Possible alternatives:

Do the same but with MSVC conditional compilation: I think that’s also okay but conditional compilation makes makes testing harder, in particular because noone here uses Windows.
Write assembly for the multiplication. That may also improve performance for MSVC because their routine is not only variable time but also slow. But this is more work, harder to review and I don’t care about performance for MSVC. Moreover, they have a different asm syntax…
Blacklist the 32-bit for MSVC 32-bit. The drawback is that this leaves us with no option there, and people will probably just comment out the blacklisting. And MSVC is indeed used, for example it’s a travis-tested target for rust-secp256k1.
Do nothing (and blame the compiler). But I don’t think that’s clever given that this PR is simple. Of course there are many other non-constant multiplication issues for different platform but I don’t think that’s a reason to ignore this one.

In general, what do people think about pointing out in the README that the library is supposed to be portable but tested tested mostly on gcc and clang, and it’s therefore recommend to compile it there if possible? This sounds a little bit like “Optimized for Netspace Navigator” but please read https://blog.mozilla.org/nfroyd/2018/05/29/when-implementation-monoculture-right-thing/ for why Mozilla dropped MSVC and how nice clang-cl is as a drop-in replacement for MSVC.

This is WIP because I need to add detailed comments, and I first want to see what people think.

edit: And I had a godbolt environment to play around with this but I lost it. I’ll make a new one if people are interested.

gmaxwell commented at 3:52 pm on January 11, 2020: contributor

It might be better to use verifybits macros in the scalar code, instead of an unstructured verifycheck.

With a fair amount effort previously, I extracted our 32bit field multiply instructions and verified it to be free of overflow and (I think) the verifybits statements in frama-c to be free of overflow. If this used the same macros a future redo would pick up the static analysis for free. I got discouraged before because frama-c didn’t support __int128, but presumably it (or another tool) would eventually and it might be reasonable to automated running range analysis on the C-language multiplier functions.

My main complaint with making it not conditional is that your fix isn’t free. (At least I assume it isn’t from a glance, haven’t tested, if it’s not actually a benchmarkable difference on GCC ignore the rest of this comment).
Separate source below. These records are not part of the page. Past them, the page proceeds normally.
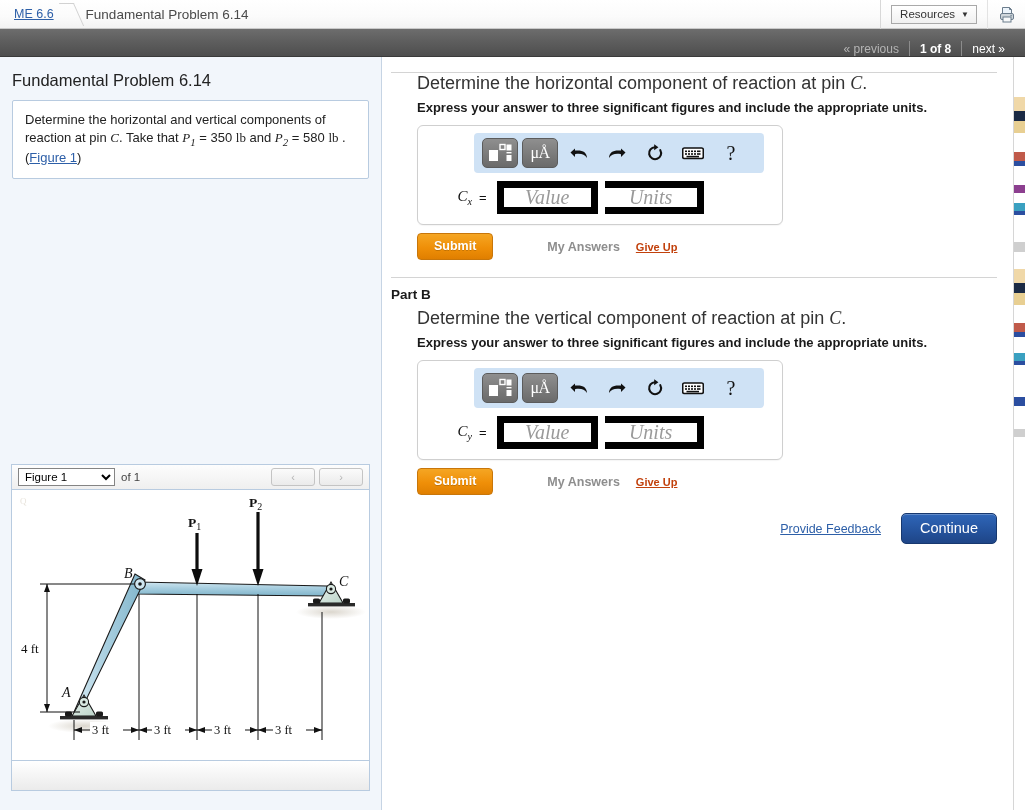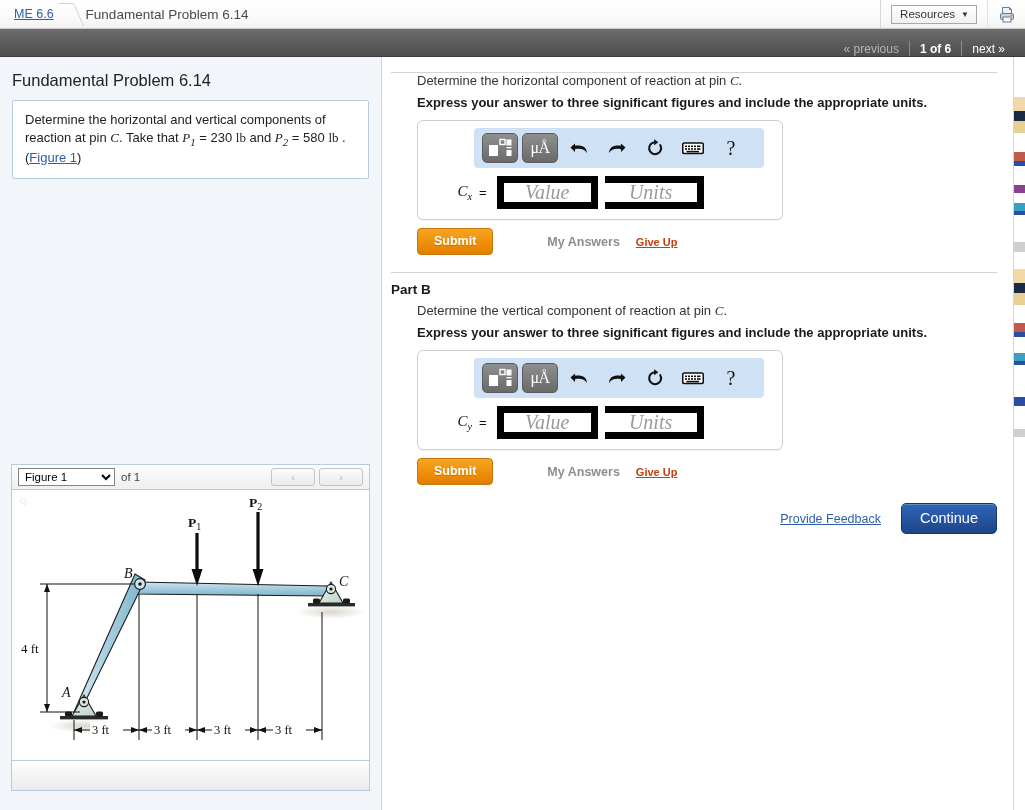--- a/index.html
+++ b/index.html
@@ -333,7 +333,7 @@
 <div id="navbar">
   <span class="navitem prev">« previous</span>
   <span class="vsep"></span>
-  <span class="navitem count">1 of 6</span>
+  <span class="navitem count">1 of 8</span>
   <span class="vsep"></span>
   <span class="navitem next">next »</span>
 </div>

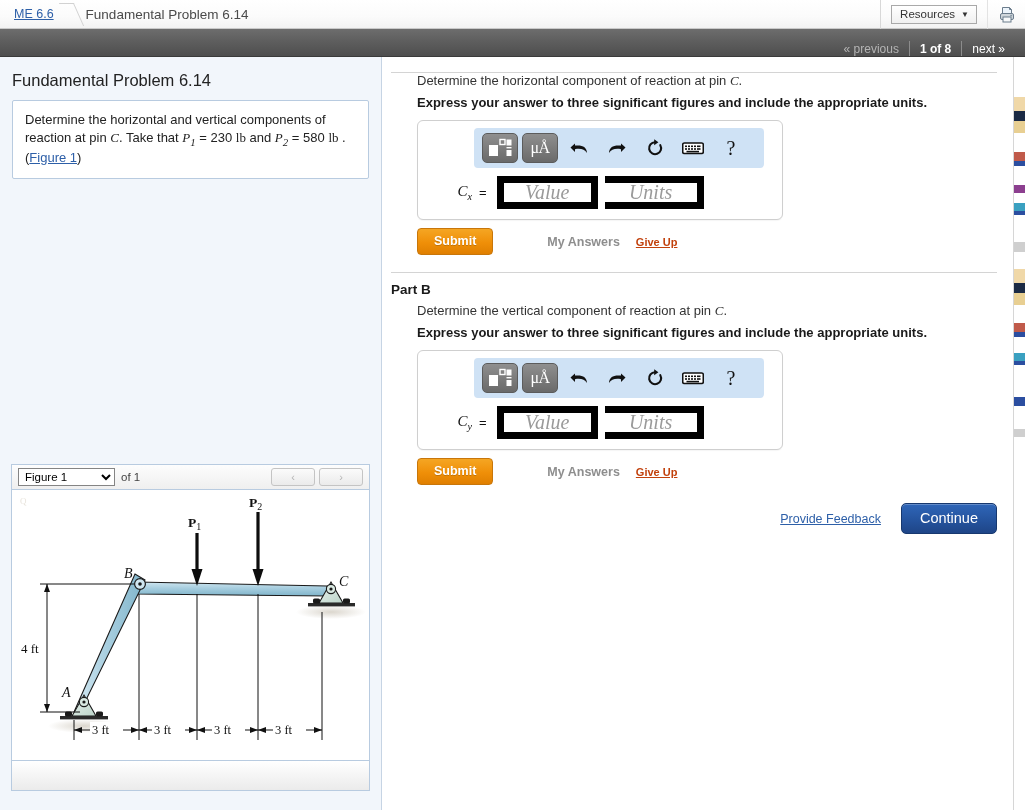--- a/index.html
+++ b/index.html
@@ -176,7 +176,7 @@
     padding: 9px 0 6px 0;
   }
   .part-prompt {
-    font-size: 13px; color: #333; padding: 0 0 6px 26px;
+    font-size: 18px; color: #333; padding: 0 0 6px 26px;
   }
   .part-instr {
     font-size: 13px; color: #1a1a1a; font-weight: bold;

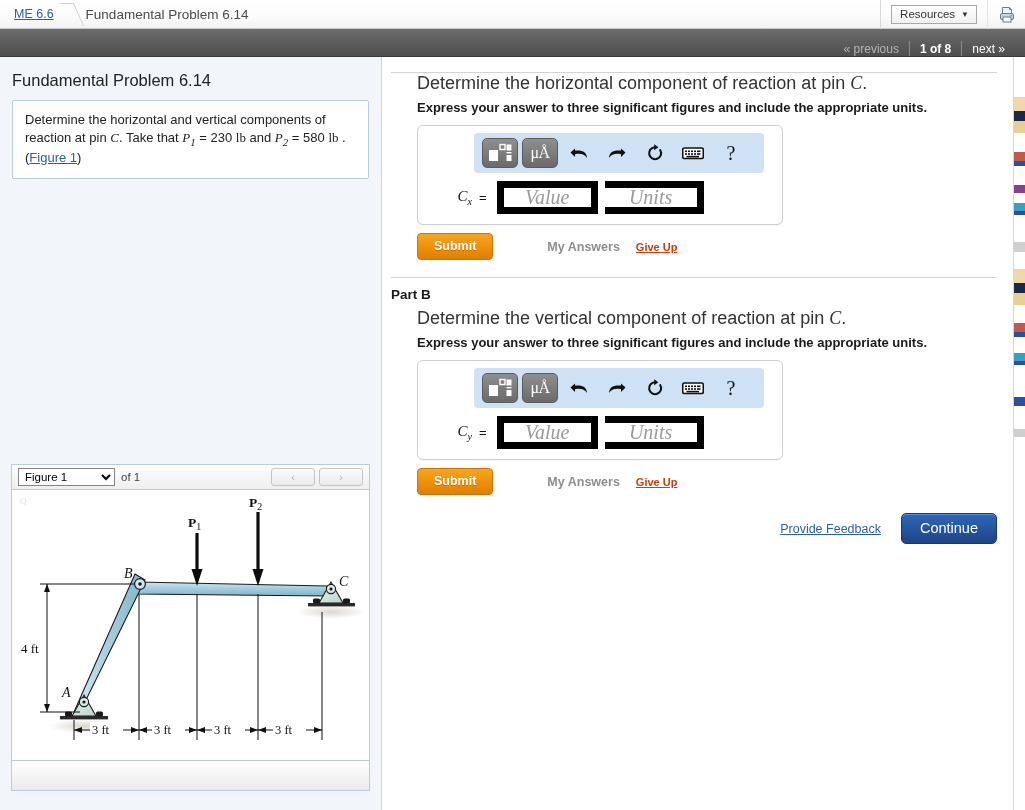--- a/index.html
+++ b/index.html
@@ -344,7 +344,7 @@
     <div id="problem-title">Fundamental Problem 6.14</div>
 
     <div id="problem-box">
-      <span>Determine the horizontal and vertical components of reaction at pin </span><span class="mathvar">C</span><span>. Take that </span><span class="mathvar">P</span><sub class="mathvar">1</sub><span> = 230 </span><span class="mathup">lb</span><span> and </span><span class="mathvar">P</span><sub class="mathvar">2</sub><span> = 580</span>
+      <span>Determine the horizontal and vertical components of reaction at pin </span><span class="mathvar">C</span><span>. Take that </span><span class="mathvar">P</span><sub class="mathvar">1</sub><span> = 350 </span><span class="mathup">lb</span><span> and </span><span class="mathvar">P</span><sub class="mathvar">2</sub><span> = 580</span>
       <span class="mathup">lb</span><span> .(</span><span class="figlink">Figure 1</span><span>)</span>
     </div>
 

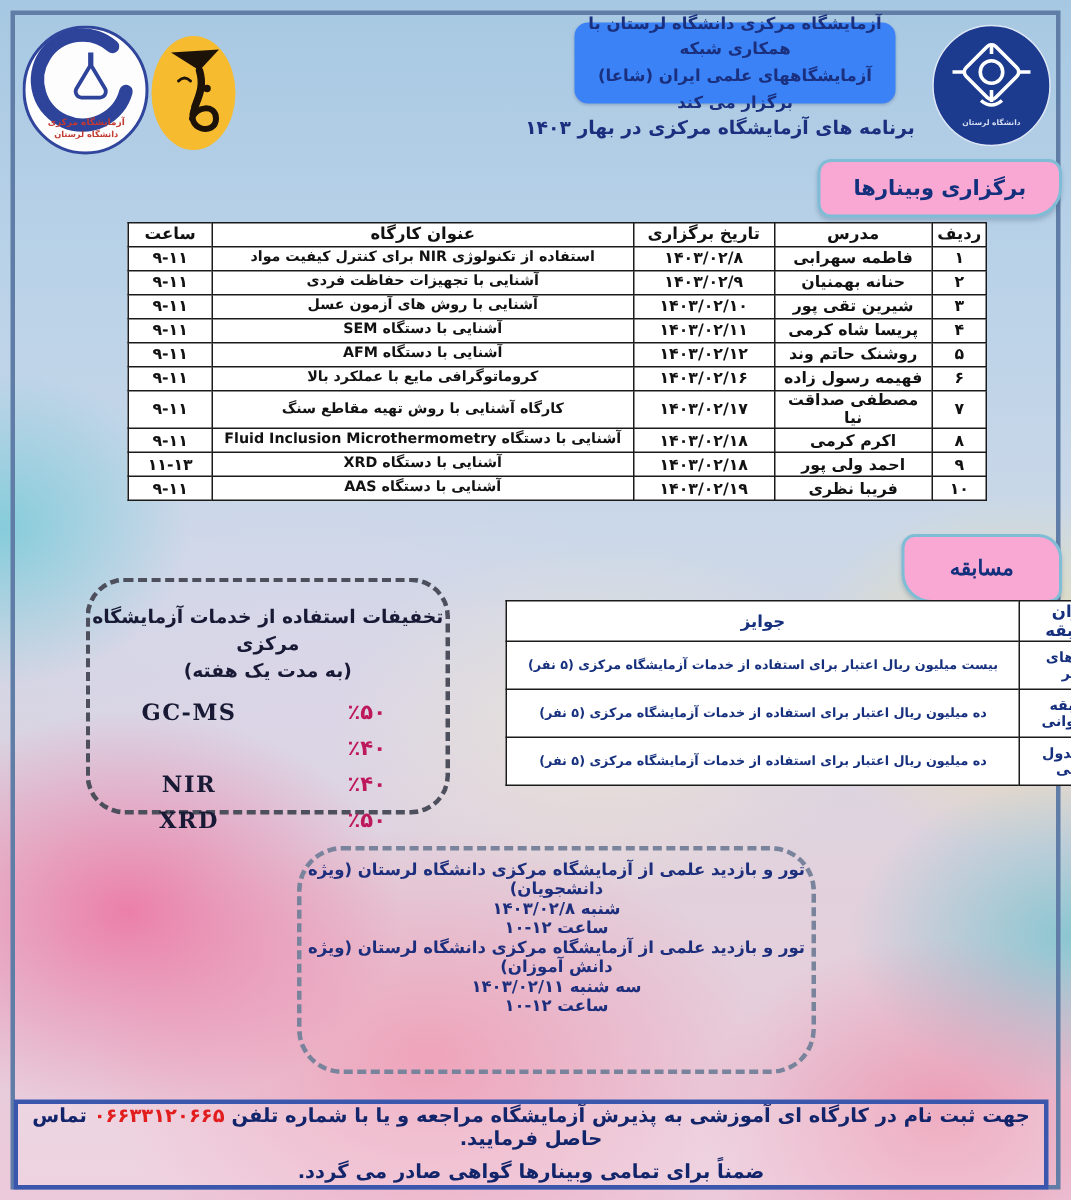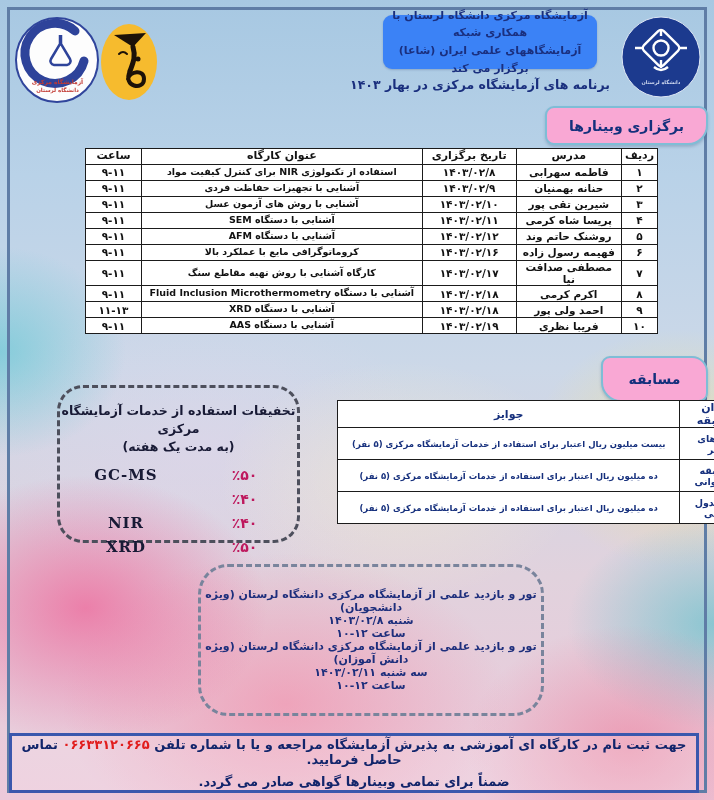--- a/index.html
+++ b/index.html
@@ -38,7 +38,7 @@
   .banner{background:#f9a8d4;border:2px solid #7fbdd6;display:flex;align-items:center;justify-content:center;
     font-weight:bold;font-size:14px;color:#13307c;box-shadow:0 2px 3px rgba(50,80,120,.25);}
   .banner-webinars{left:545px;top:106px;width:159px;height:35px;border-radius:9px 9px 20px 9px;}
-  .banner-comp{left:601px;top:356px;width:103px;height:42px;border-radius:9px 16px 9px 20px;}
+  .banner-comp{left:601px;top:356px;width:103px;height:42px;border-radius:9px 16px 9px 20px;font-family:Liberation Serif, serif;}
 
   
   table{border-collapse:collapse;background:#fff;direction:rtl;}

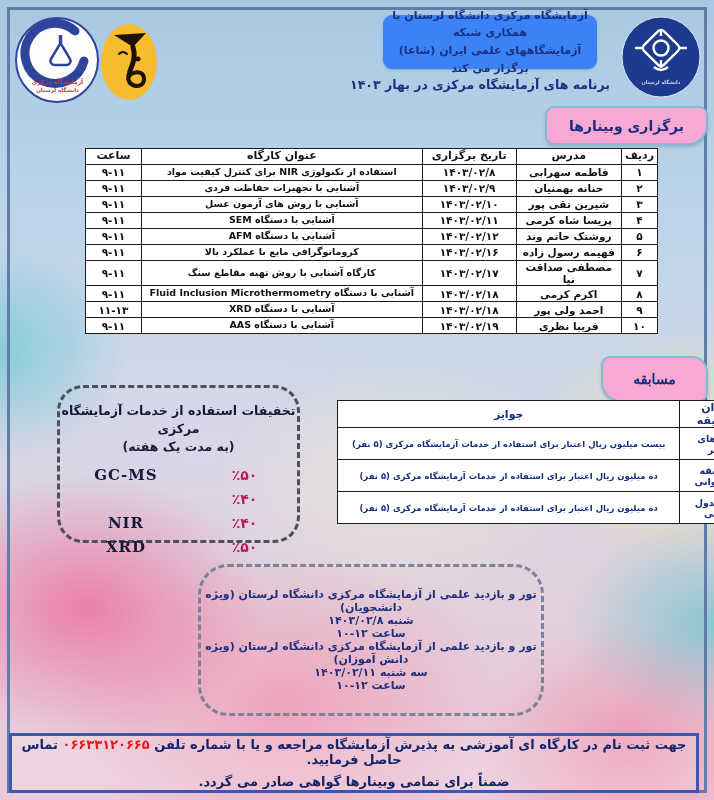--- a/index.html
+++ b/index.html
@@ -68,7 +68,7 @@
 
   
   .tour-box{left:198px;top:564px;width:346px;height:152px;border:3px dashed #79849c;border-radius:30px;
-    box-sizing:border-box;display:flex;flex-direction:column;justify-content:center;
+    box-sizing:border-box;display:flex;flex-direction:column;justify-content:flex-start;
     text-align:center;font-size:11px;font-weight:bold;color:#1d2e7c;padding:6px 4px;}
It since it’s only a few lines it wouldn’t be too messy to make conditional. As far as testing goes, this is something we should be able to have CI test. MSVC is a common enough compiler that it’s probably worth doing that regardless.

I wish I saw a way to detect any more of these being added in the codebase. I could detect 64x64->64 on secret inputs in modified valgrind… but couldn’t automatically exclude ones where the high words will not be zero. It’s nice to document that these are the only 64-bit output multiplies that aren’t really 32x32->64… as that fact might be really useful for anyone trying to make a SIMD version of these functions.

real-or-random commented at 1:16 pm on February 12, 2020: contributor

My main complaint with making it not conditional is that your fix isn’t free. (At least I assume it isn’t from a glance, haven’t tested, if it’s not actually a benchmarkable difference on GCC ignore the rest of this comment).

I had verified this statement in godbolt:

The costs are two additional shift instructions for shifting the product back to right, for each field element multiplication and doubling.

I haven’t run benchmarks yet but I doubt that two shifts are a benchmarkable difference.

real-or-random force-pushed on Mar 24, 2020

real-or-random marked this as ready for review on Mar 24, 2020

real-or-random renamed this:
~~WIP Make 64x64->64 bit multiplications constant-time with MSVC on 32bit x86~~
Make 64x64->64 bit multiplications constant-time with MSVC on 32bit x86
on Mar 24, 2020

sipa commented at 5:03 pm on March 24, 2020: contributor

My preference is doing this with conditional compilation for MSVC. It’s probably a trivial performance hit anyway, but it’s also an unfortunate complication for someone who doesn’t care about MSVC trying to audit the code.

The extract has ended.